> Your instructions: Once the line with "high, 2021-05-05: 10 -> 10.01" is found in the data, output it and each following line exactly, up to and including the line with "high, 10-May-2021: none -> 10.03", and nothing before or after.

> Given entries:
###

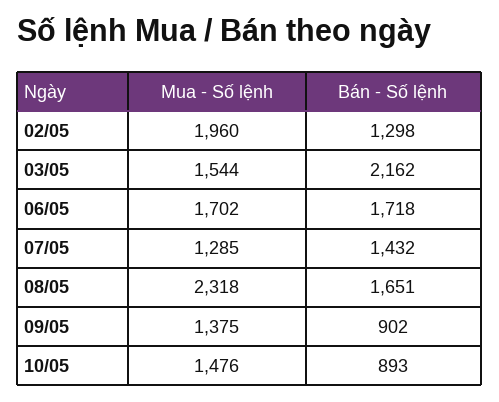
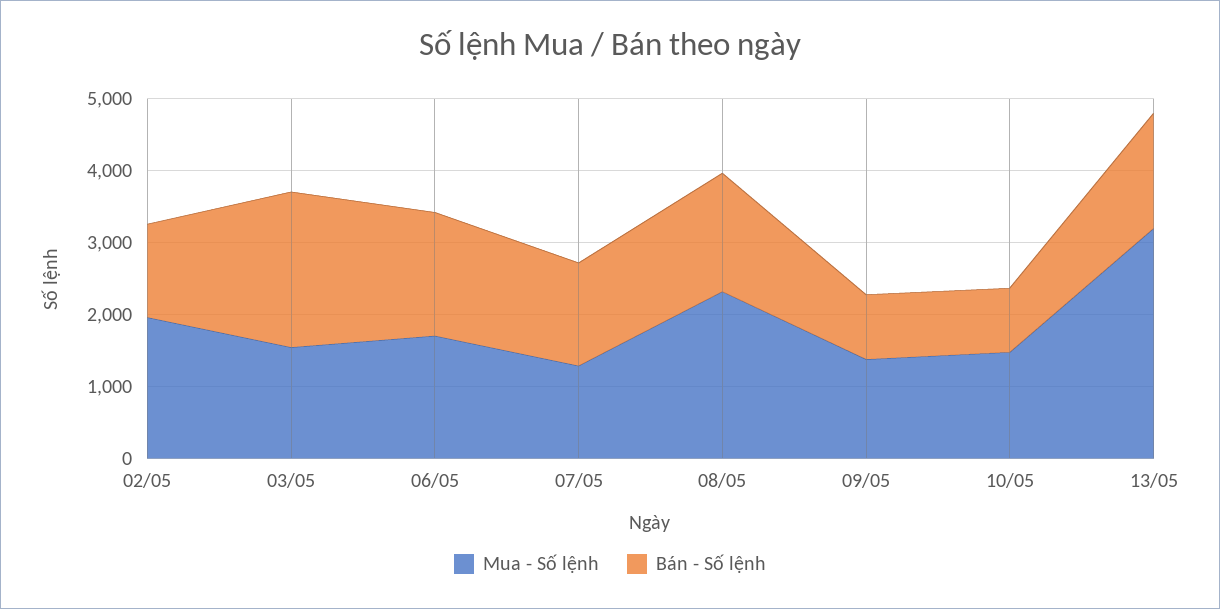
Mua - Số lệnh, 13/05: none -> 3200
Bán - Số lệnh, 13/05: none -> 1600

###

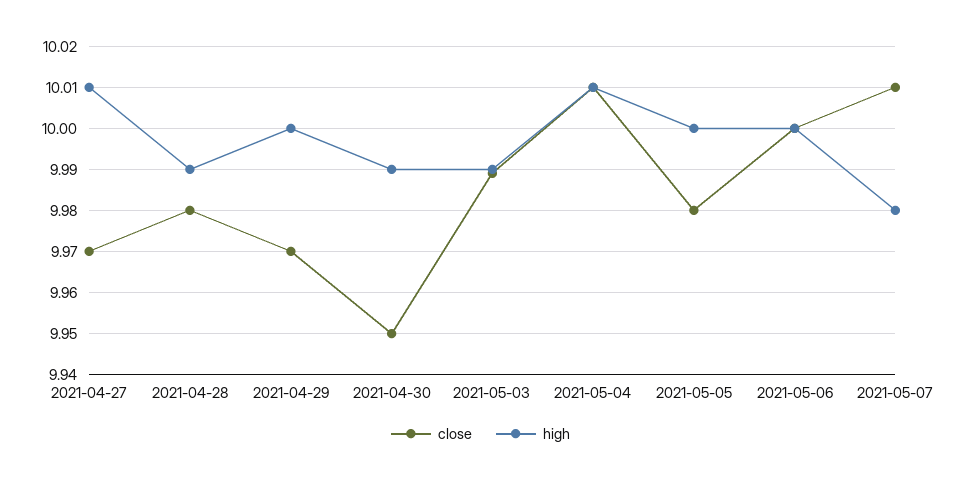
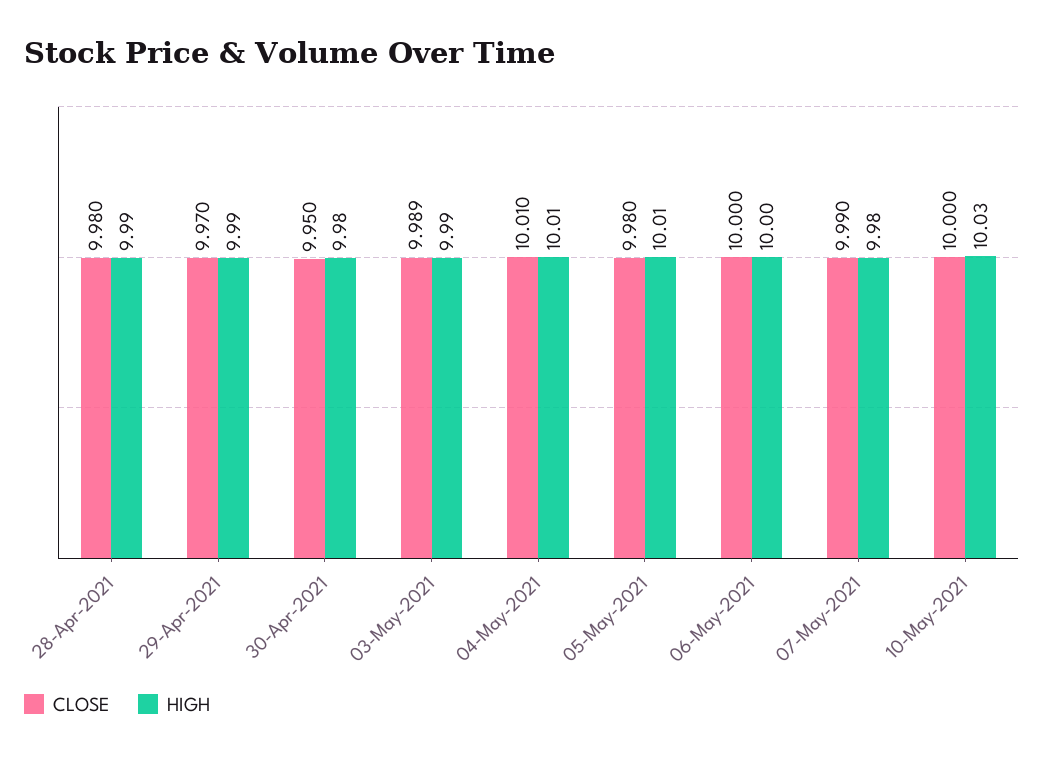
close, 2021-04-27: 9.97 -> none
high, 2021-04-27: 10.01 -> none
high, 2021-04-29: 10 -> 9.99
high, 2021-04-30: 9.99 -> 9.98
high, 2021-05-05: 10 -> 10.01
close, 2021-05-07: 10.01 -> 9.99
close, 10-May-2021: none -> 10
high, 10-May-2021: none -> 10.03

###

> Task response:
high, 2021-05-05: 10 -> 10.01
close, 2021-05-07: 10.01 -> 9.99
close, 10-May-2021: none -> 10
high, 10-May-2021: none -> 10.03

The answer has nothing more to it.